Most of the drama centers around Justice Gorsuch and his textualism. The left-liberal community has convinced itself that, although the authors of Title VII did not intend to protect gays, lesbians, etc. and subsequent Congresses have explicitly declined to do so, the text of Title VII mandates that members of these groups be deemed protected. A squadron of hack journalists, such as Dana Milbank, have insisted that Gorsuch will be exposed as a hypocrite unless he rules the way they want him to in these cases.
At oral argument, counsel for the plaintiffs in the two cases focused on persuading Gorsuch that textualism requires a victory for their clients. His questions to counsel suggested that, for him, the textual question is a close call.
It shouldn’t be. Title VII bans discrimination because of an individual’s sex. These words don’t mean because of an individual’s sexual preference, sexual orientation, sexual practices, or sex change.
In a post called “Mau-Mauing Justice Gorsuch on Title VII and Sex Discrimination,” Ed Whelan responds to the “deeply defective claim about the meaning of Title VII” that, as matter of sound textualism, any employment practice that can be applied only by identifying an employee’s sex amounts to discrimination because of sex. He writes:
One answer. . .is that, as the restroom and other examples illustrate, showing that an employment practice takes account of an employee’s sex is not enough to establish a violation of Title VII. A second answer. . .is that the employer who, say, bars a male employee who identifies as female from using the women’s facilities is treating that male employee “the same as a similarly situated woman”—that is, a woman who is barred from using the men’s facilities—and is thus clearly not discriminating on the basis of sex.

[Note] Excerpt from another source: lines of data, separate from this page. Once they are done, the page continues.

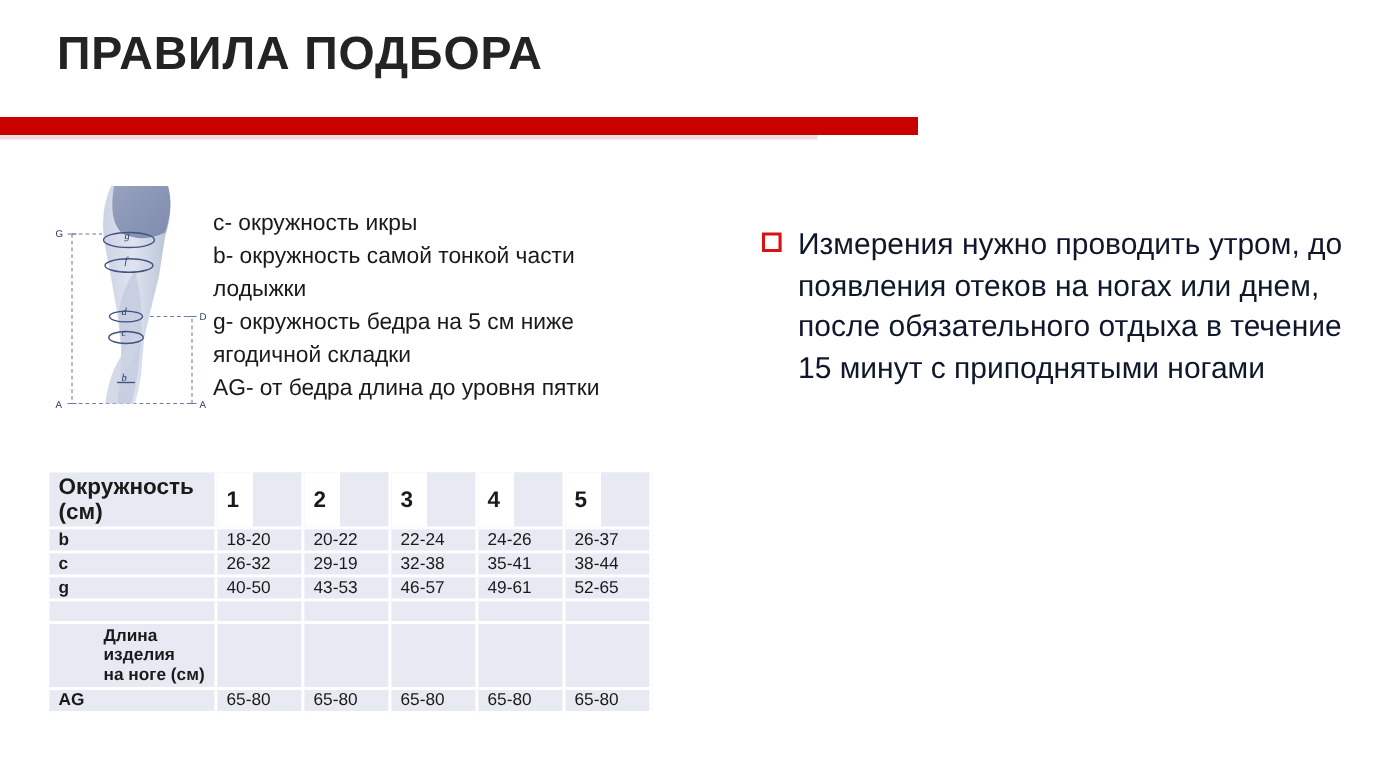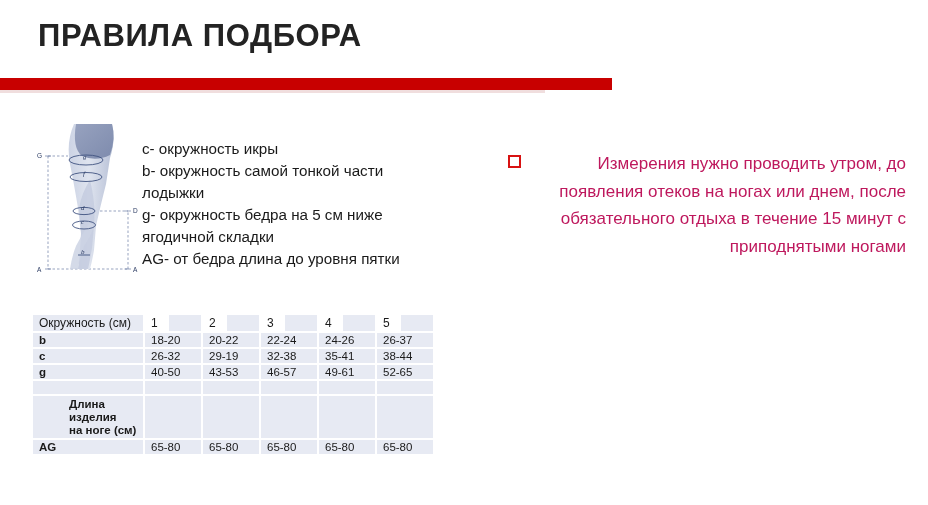--- a/index.html
+++ b/index.html
@@ -102,10 +102,9 @@
   }
   #bullet-text {
     padding-left: 24px;
-    font-size: 17px;
+    font-size: 20px;
     line-height: 27.5px;
-    color: #be185d;
-    text-align: right;
+    color: #0f172a;
   }
 
   

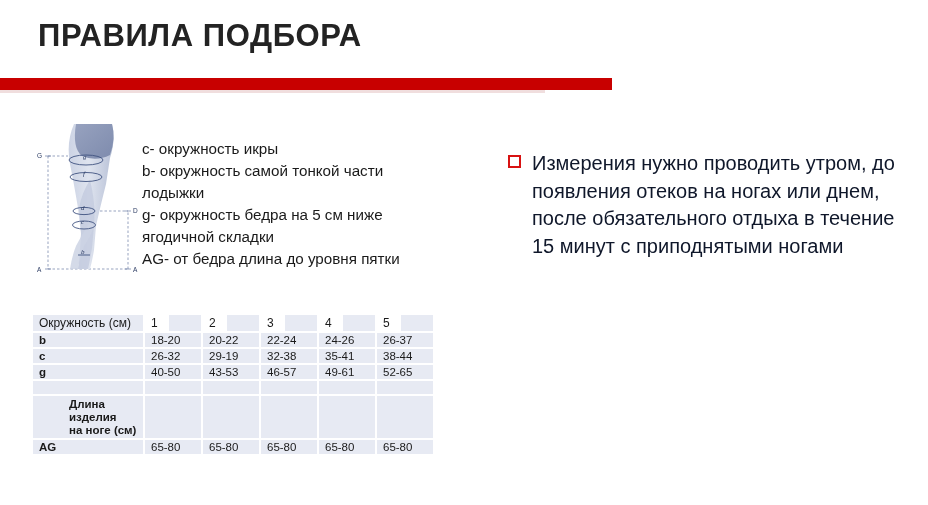--- a/index.html
+++ b/index.html
@@ -131,7 +131,7 @@
   }
   #size-table .col-label { width: 112px; font-weight: bold; }
   #size-table .col-val   { width: 58px; }
-  #size-table tr.head td { font-weight: normal; font-size: 12px; }
+  #size-table tr.head td { font-weight: bold; font-size: 15px; }
   #size-table tr.head td.col-val {
     background-image: linear-gradient(to right, #ffffff 0 24px, #e7eaf3 24px 100%);
   }

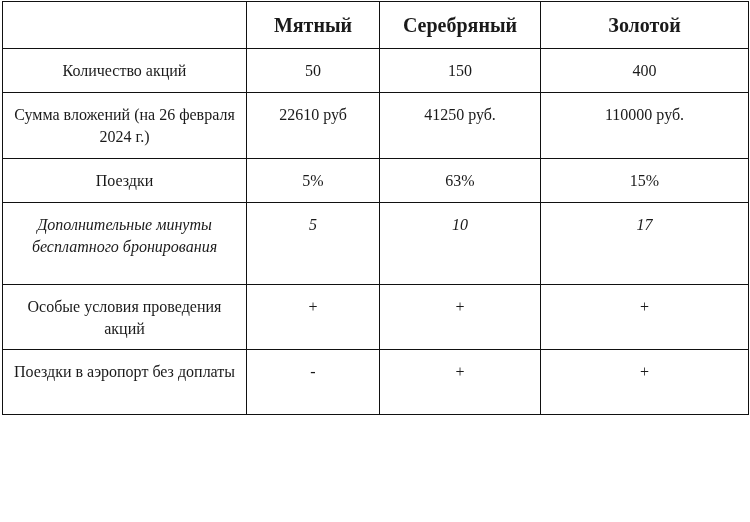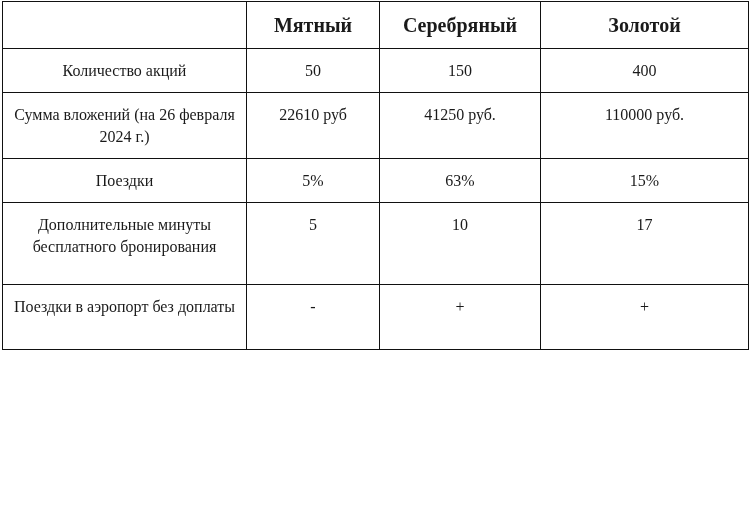--- a/index.html
+++ b/index.html
@@ -25,7 +25,7 @@
   tr.r1 { height: 44px; }
   tr.r2 { height: 66px; }
   tr.r3 { height: 44px; }
-  tr.r4 { height: 82px; }
+  tr.r4 { height: 82px; font-style: italic; }
   tr.r5 { height: 65px; }
   tr.r6 { height: 65px; }
   tr.r7 { height: 65px; }

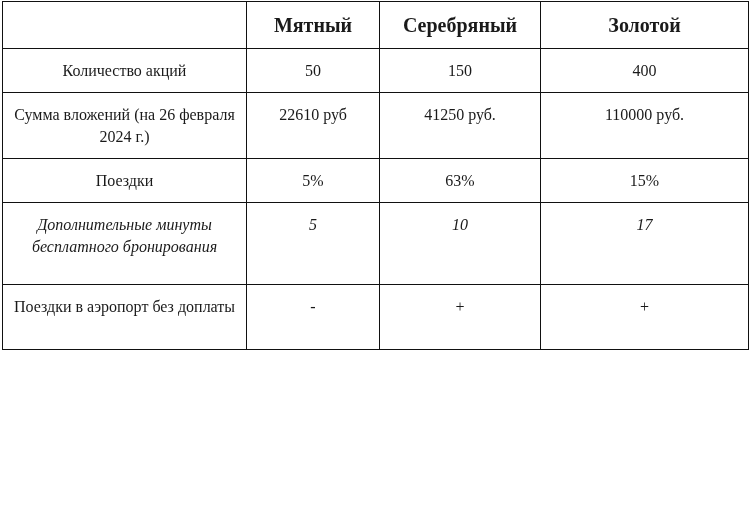--- a/index.html
+++ b/index.html
@@ -105,6 +105,20 @@
           <span class="pad">17</span>
         </td>
   </tr>
+  <tr class="r6">
+    <td>
+          <span class="pad">Особые условия проведения акций</span>
+        </td>
+    <td>
+          <span class="pad">+</span>
+        </td>
+    <td>
+          <span class="pad">+</span>
+        </td>
+    <td>
+          <span class="pad">+</span>
+        </td>
+  </tr>
   <tr class="r7">
     <td>
           <span class="pad">Поездки в аэропорт без доплаты</span>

Once the causal question is framed correctly—as a question about why the employer treats a man who identifies as a woman differently from other men—it’s clear that sex is not one factor among others. It simply plays no role at all.
The coherent textualist argument that defeats the Title VII claims is that Title VII’s ban on discrimination because of sex does not impose a regime of asexuality or androgyny. Rather, to borrow the words of Justice Ginsburg that the Court unanimously embraced in Oncale v. Sundowner Offshore Services (1998), the “critical issue, Title VII’s text indicates, is whether members of one sex are exposed to disadvantageous terms or conditions of employment to which members of the other sex are not exposed.”
I’m not sure that even Oncale, which involved same-sex sexual harassment, represents sound textualism. Indeed, Justice Scalia’s opinion for the Court in that case is founded on the existence, as perceived by the Court in an earlier sex harassment case, of “a congressional intent to strike at the entire spectrum of disparate treatment of men and women in employment.” (Emphasis added).
Thus, the decision is more about inferred congressional purpose than about text.
In any event, as Ed shows, a finding that Title VII protects gays, lesbians, and transgender individuals is not required by the text of that statute. Rather, such a finding would be contrary to a sound textualism.